— What the task asks —
Please repeat exactly the lines below from the one containing "[36,955,198,965] [36,971,205,982] [36,987,219,998]" down to the one containing "[71,1065,240,1076] ./install_akira_light.sh ->", both included, and nothing else.
---------- Data ----------
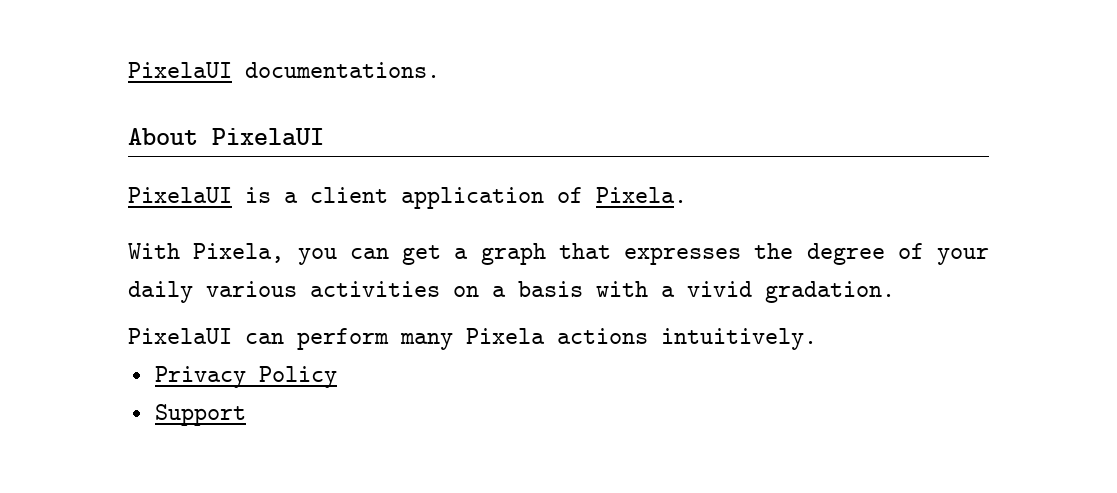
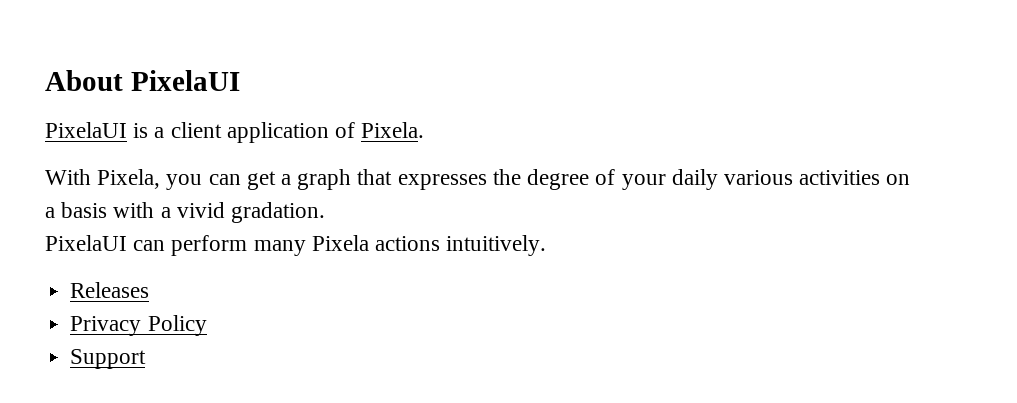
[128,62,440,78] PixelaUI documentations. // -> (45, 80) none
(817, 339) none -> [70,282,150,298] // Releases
----------
---------- Data ----------
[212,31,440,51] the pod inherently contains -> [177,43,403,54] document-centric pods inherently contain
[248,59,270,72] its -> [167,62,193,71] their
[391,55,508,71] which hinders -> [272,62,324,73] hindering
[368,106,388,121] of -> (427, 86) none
----------
---------- Data ----------
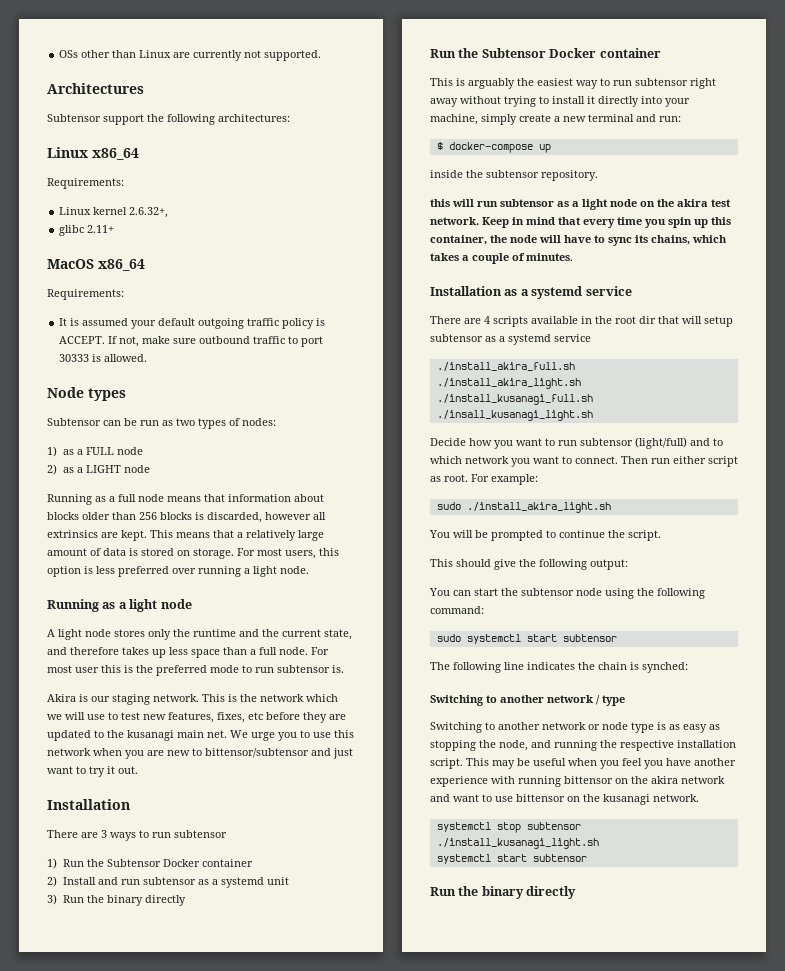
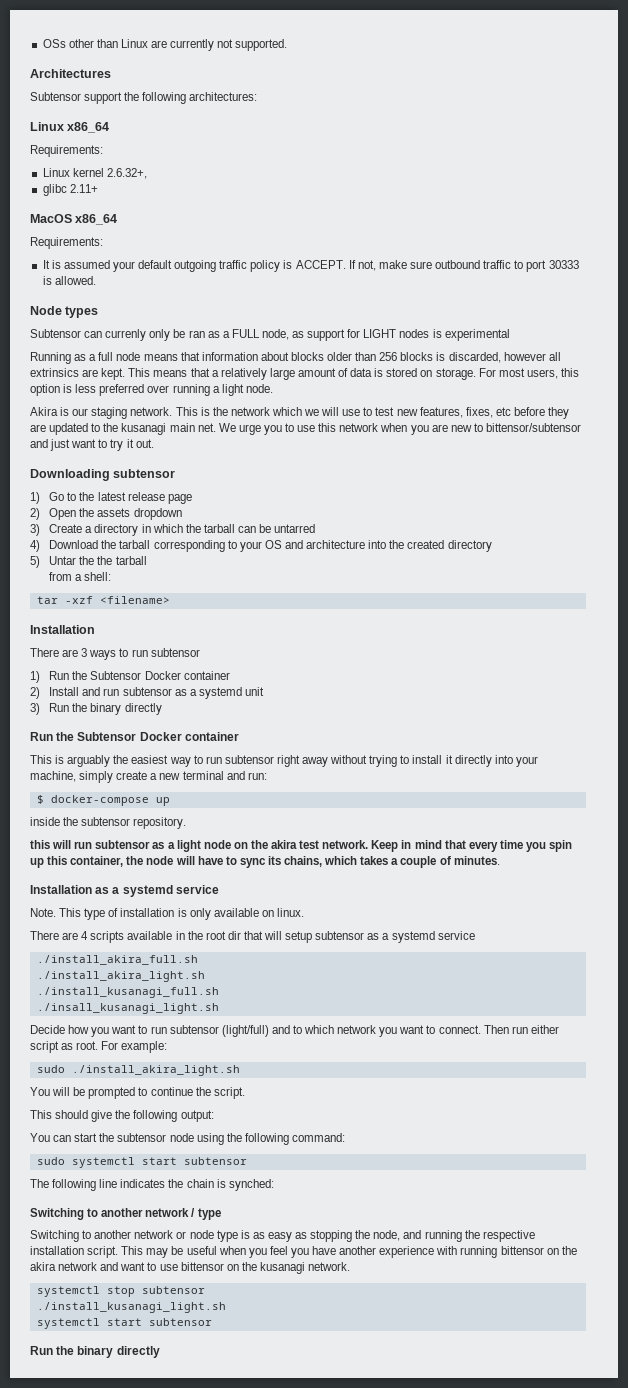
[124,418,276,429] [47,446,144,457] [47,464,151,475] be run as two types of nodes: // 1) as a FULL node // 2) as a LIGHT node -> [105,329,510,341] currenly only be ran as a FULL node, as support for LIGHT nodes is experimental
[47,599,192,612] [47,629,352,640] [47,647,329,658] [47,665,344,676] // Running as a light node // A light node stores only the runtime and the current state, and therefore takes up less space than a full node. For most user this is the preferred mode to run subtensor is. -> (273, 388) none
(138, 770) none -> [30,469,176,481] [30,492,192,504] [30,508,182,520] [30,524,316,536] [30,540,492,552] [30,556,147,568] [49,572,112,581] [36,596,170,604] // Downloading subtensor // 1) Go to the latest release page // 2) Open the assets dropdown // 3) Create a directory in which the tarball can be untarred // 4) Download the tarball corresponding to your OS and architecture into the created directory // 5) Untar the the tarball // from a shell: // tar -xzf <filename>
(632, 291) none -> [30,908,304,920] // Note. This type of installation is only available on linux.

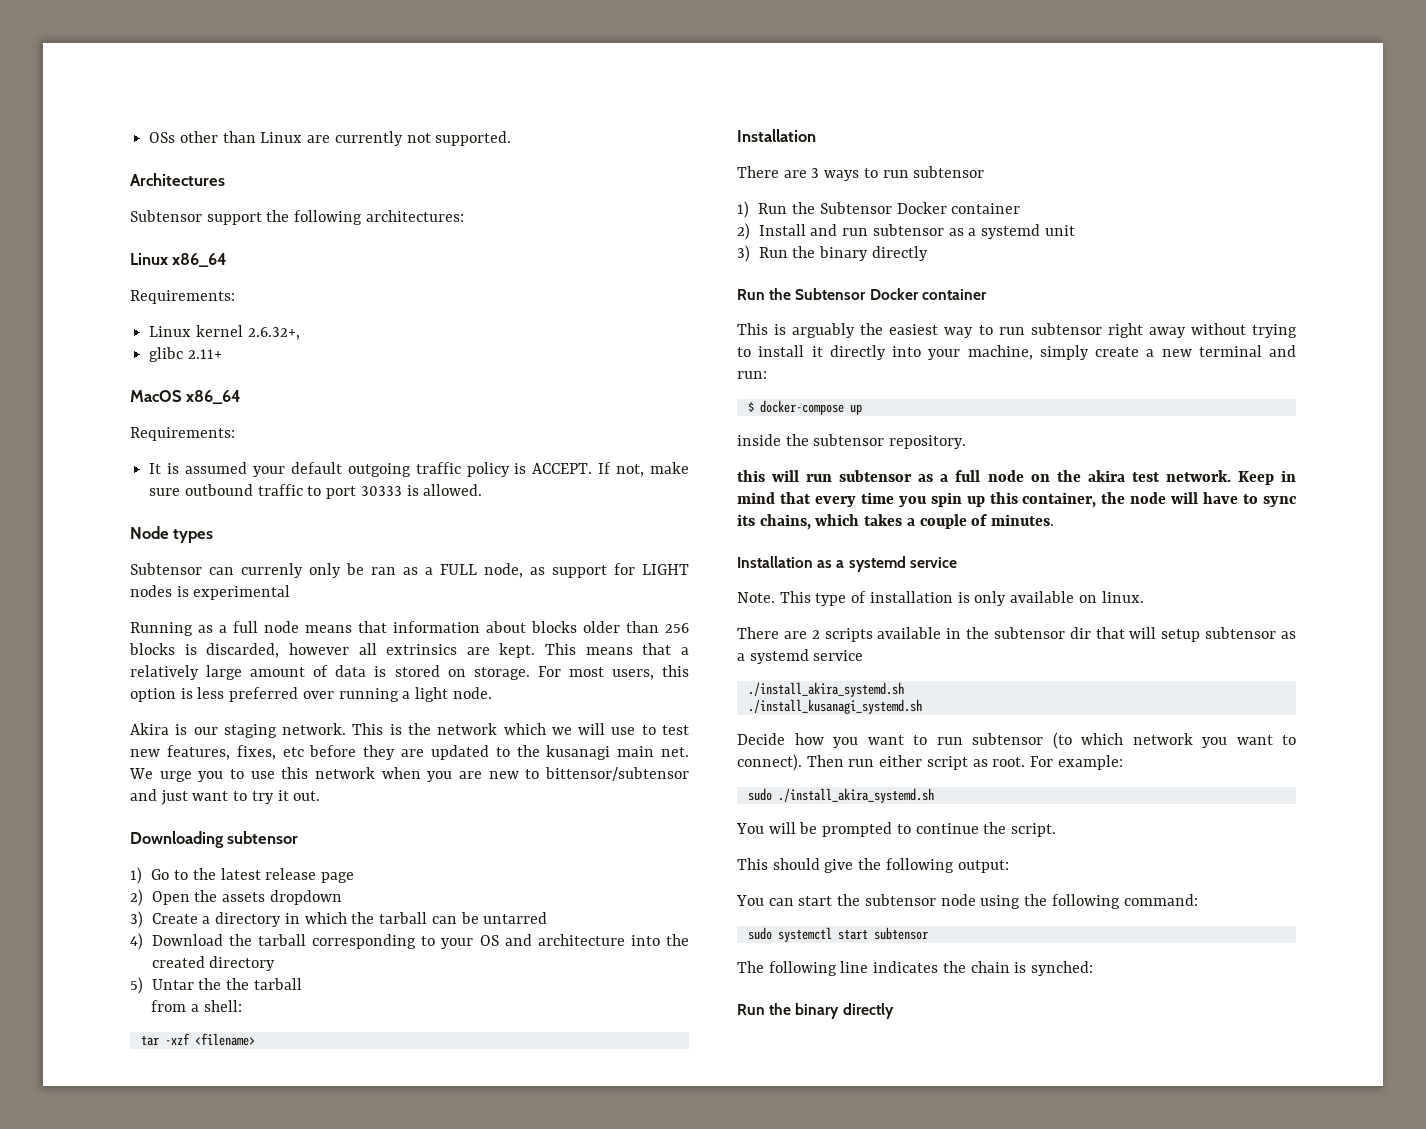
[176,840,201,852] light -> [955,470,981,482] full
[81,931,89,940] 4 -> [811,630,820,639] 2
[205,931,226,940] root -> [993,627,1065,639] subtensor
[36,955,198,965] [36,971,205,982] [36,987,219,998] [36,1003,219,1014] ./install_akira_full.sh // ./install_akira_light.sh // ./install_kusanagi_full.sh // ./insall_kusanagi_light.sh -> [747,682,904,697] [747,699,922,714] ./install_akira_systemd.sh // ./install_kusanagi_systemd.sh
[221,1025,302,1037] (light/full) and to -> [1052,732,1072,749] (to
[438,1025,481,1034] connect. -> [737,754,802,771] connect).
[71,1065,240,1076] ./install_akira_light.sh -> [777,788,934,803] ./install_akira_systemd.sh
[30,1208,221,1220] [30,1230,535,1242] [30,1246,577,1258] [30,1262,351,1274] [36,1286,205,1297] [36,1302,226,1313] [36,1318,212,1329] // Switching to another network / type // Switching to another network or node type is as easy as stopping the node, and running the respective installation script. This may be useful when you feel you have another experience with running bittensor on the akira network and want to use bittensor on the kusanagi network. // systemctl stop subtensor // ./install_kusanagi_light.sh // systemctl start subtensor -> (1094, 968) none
----------
— Solution below —
[36,955,198,965] [36,971,205,982] [36,987,219,998] [36,1003,219,1014] ./install_akira_full.sh // ./install_akira_light.sh // ./install_kusanagi_full.sh // ./insall_kusanagi_light.sh -> [747,682,904,697] [747,699,922,714] ./install_akira_systemd.sh // ./install_kusanagi_systemd.sh
[221,1025,302,1037] (light/full) and to -> [1052,732,1072,749] (to
[438,1025,481,1034] connect. -> [737,754,802,771] connect).
[71,1065,240,1076] ./install_akira_light.sh -> [777,788,934,803] ./install_akira_systemd.sh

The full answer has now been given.